The point is that, although the bulk of our practice is commercial litigation, we have been involved in a wide variety of high-profile public policy cases, representing parties on both sides of the political aisle. If we believe that a cause is just and well-founded in the law, we will take it.

Legaltimes.com: Many observers have suggested that for economic and other reasons, large firms end up doing the vast bulk of the pro bono work accomplished by D.C. lawyers. Has your firm made any concerted effort to do pro bono work or at least to encourage it and make allowances for it among those attorneys who are interested?

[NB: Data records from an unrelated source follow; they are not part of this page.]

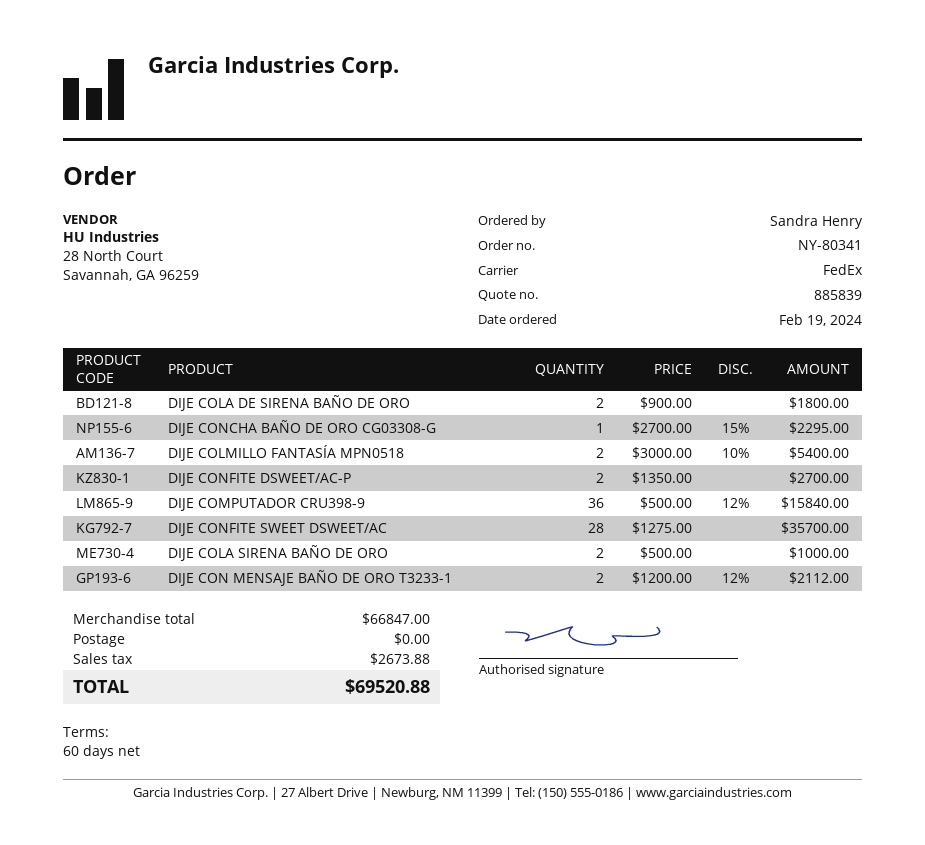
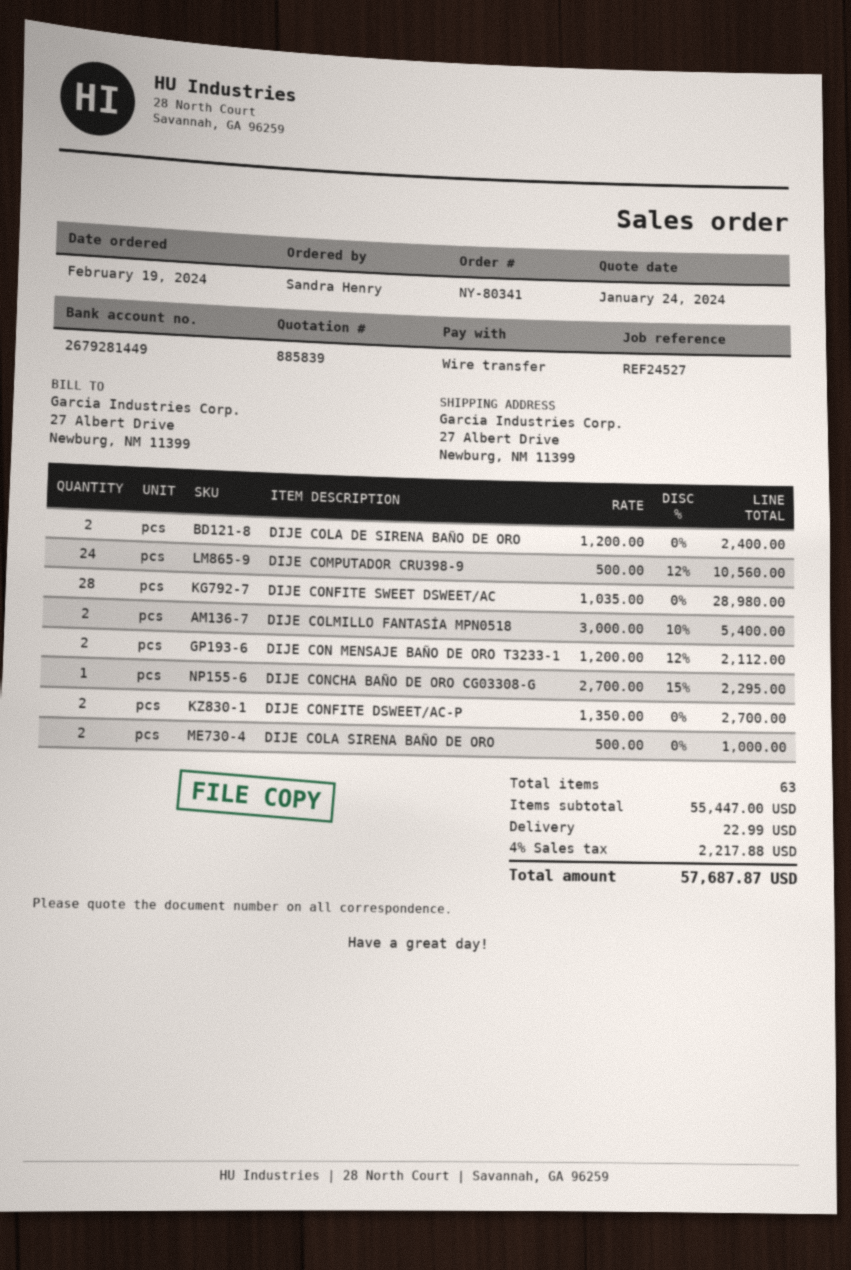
DIJE COLA DE SIRENA BAÑO DE ORO: 2 x 900.00 = 1800.00 -> 2 x 1200.00 = 2400.00
DIJE COMPUTADOR CRU398-9: 36 x 500.00 - 12% = 15840.00 -> 24 x 500.00 - 12% = 10560.00
DIJE CONFITE SWEET DSWEET/AC: 28 x 1275.00 = 35700.00 -> 28 x 1035.00 = 28980.00
subtotal: 66847.00 -> 55447.00
shipping: 0.00 -> 22.99
tax: 2673.88 -> 2217.88
total: 69520.88 -> 57687.87

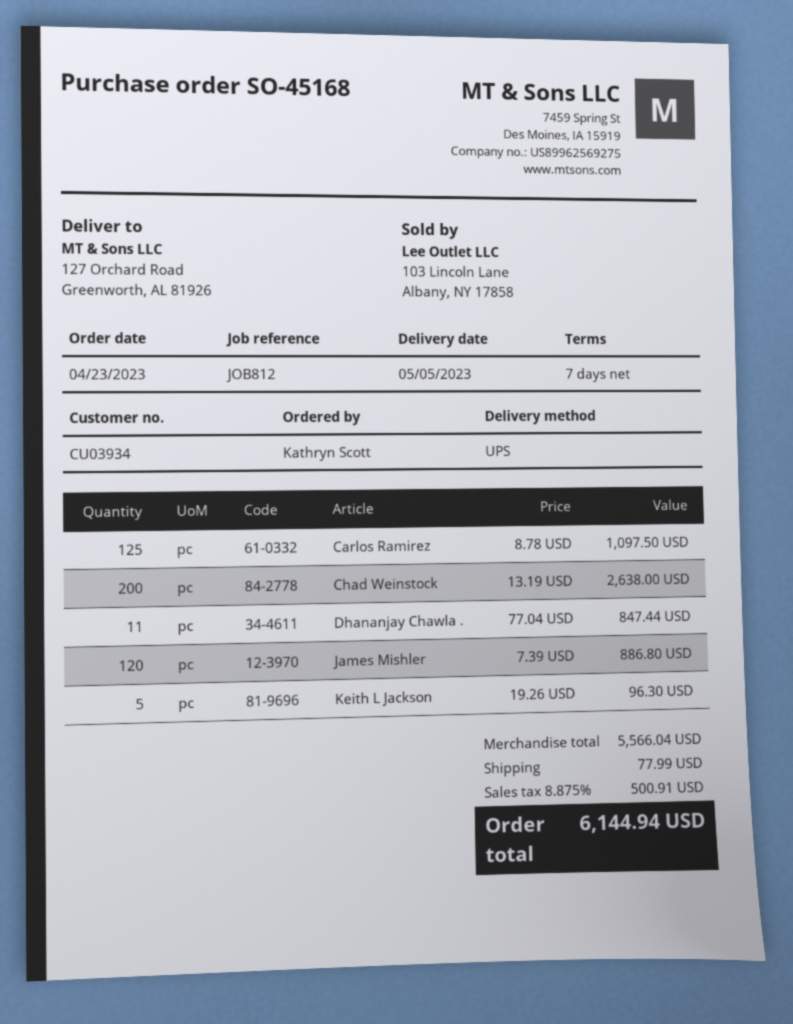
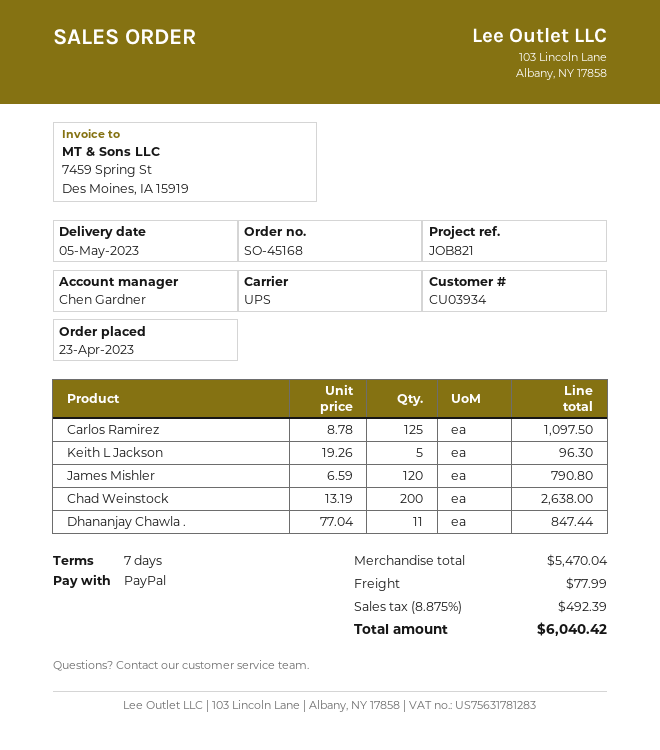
reference: JOB812 -> JOB821
James Mishler: 120 x 7.39 = 886.80 -> 120 x 6.59 = 790.80
subtotal: 5566.04 -> 5470.04
tax: 8.875% = 500.91 -> 8.875% = 492.39
total: 6144.94 -> 6040.42

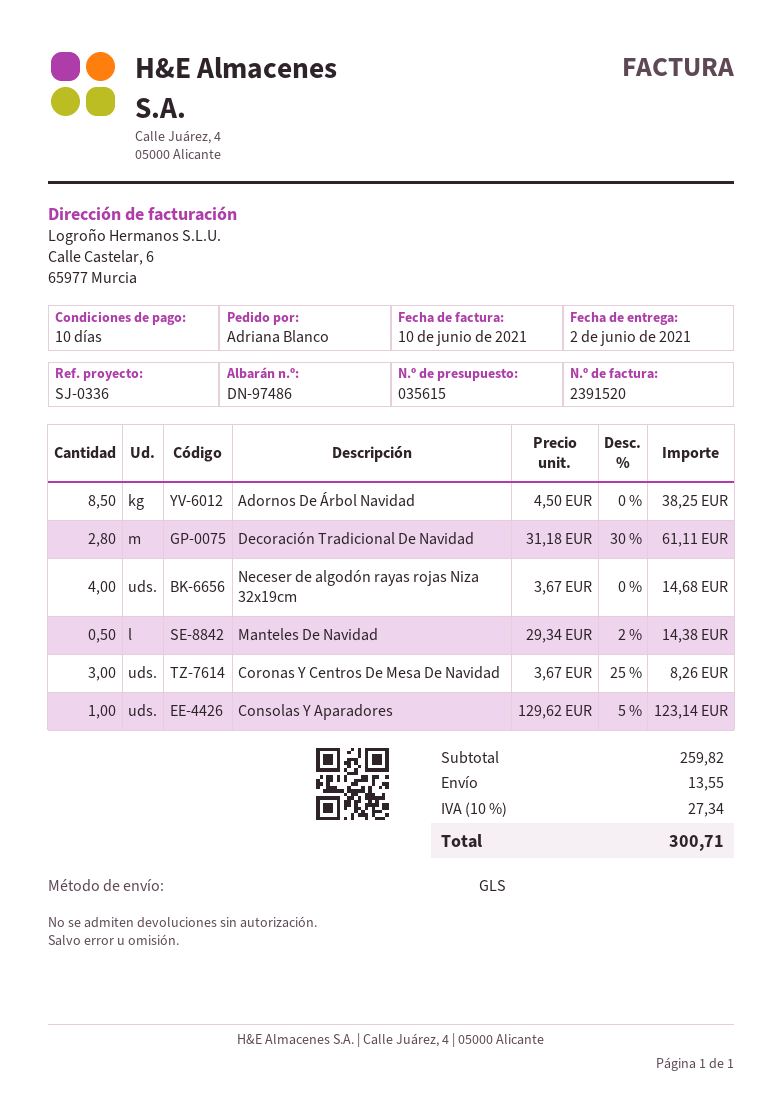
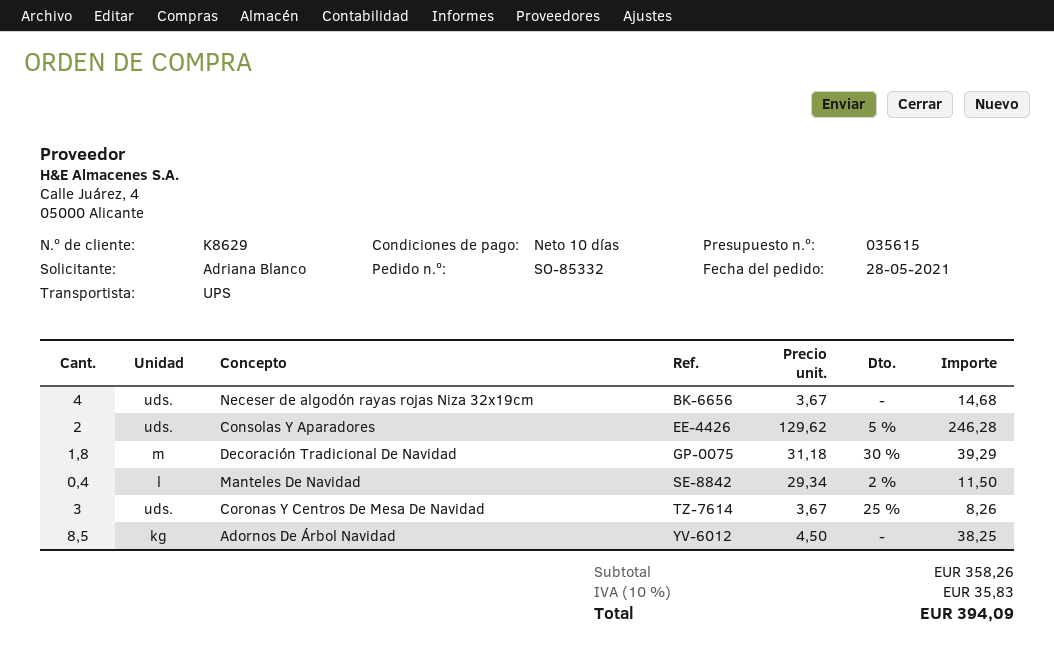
shipping method: GLS -> UPS
Decoración Tradicional De Navidad: 2.8 x 31.18 - 30% = 61.11 -> 1.8 x 31.18 - 30% = 39.29
Manteles De Navidad: 0.5 x 29.34 - 2% = 14.38 -> 0.4 x 29.34 - 2% = 11.50
Consolas Y Aparadores: 1 x 129.62 - 5% = 123.14 -> 2 x 129.62 - 5% = 246.28
subtotal: 259.82 -> 358.26
shipping: 13.55 -> none
tax: 10% = 27.34 -> 10% = 35.83
total: 300.71 -> 394.09

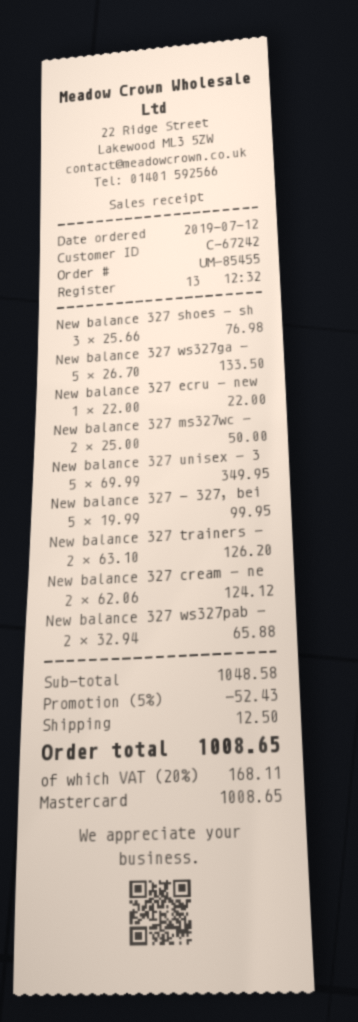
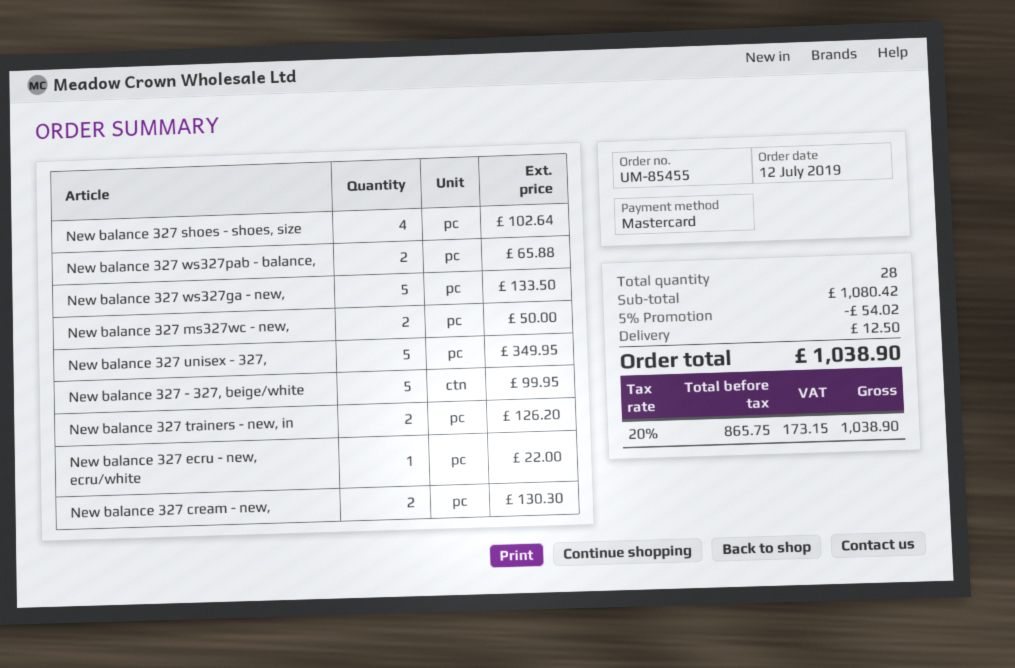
New balance 327 shoes - sh: 3 for 76.98 -> 4 for 102.64
New balance 327 cream - ne: 2 for 124.12 -> 2 for 130.30
subtotal: 1048.58 -> 1080.42
discount: 5% = 52.43 -> 5% = 54.02
tax: 20% = 168.11 -> 20% = 173.15
total: 1008.65 -> 1038.90

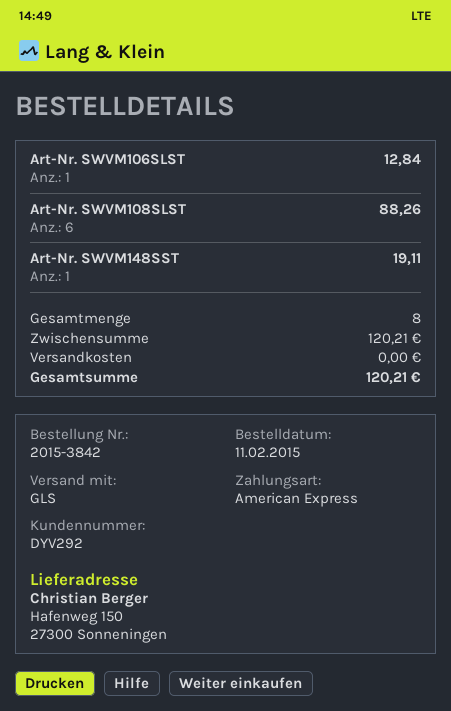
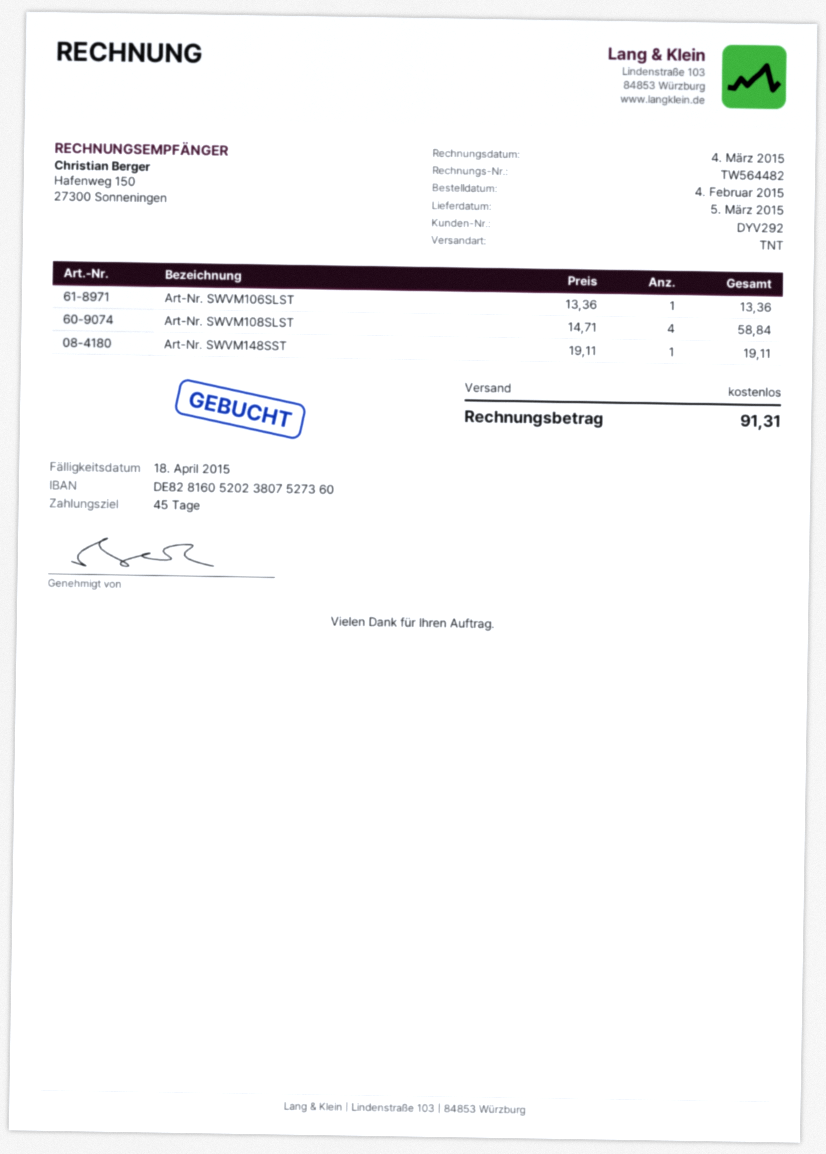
order date: 2015-02-11 -> 2015-02-04
shipping method: GLS -> TNT
Art-Nr. SWVM106SLST: 1 for 12.84 -> 1 for 13.36
Art-Nr. SWVM108SLST: 6 for 88.26 -> 4 for 58.84
total: 120.21 -> 91.31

Cooper: We believe in some causes enough to make them our own. During the past three years, our firm has handled close to 20 pro bono matters, large and small. For example, our involvement in the Line Item Veto cases was pro bono. I also represented, pro bono, former Assistant Secretary of State Elliott Abrams, my Reagan administration colleague and friend, in connection with bar disciplinary proceedings relating to his Iran-Contra involvements. Currently, we are litigating two pro bono cases that warrant mention. In Hatter v. United States, my partner Steve Rosenthal represents over 100 federal judges in a compensation clause challenge to the reduction of their compensation due to the imposition of Social Security taxes enacted after their appointments. Our firm also currently represents three residents of Berkeley, California (dubbed the "Berkeley 3" by the national press) in a First Amendment Bivens action against officials of the U.S. Department of Housing and Urban Development for official actions taken to discourage our clients from engaging in traditional speech activities protesting a HUD-funded project. In both Hatter and "Berkeley 3" we have won favorable liability determinations.

While it is probably true that the large law firms carry the lion's share of the load in discharging the bar's pro bono responsibilities, our firm has annually committed hundreds of thousands of dollars in professional time and resources to pro bono cases. We are satisfied that we are doing our fair share.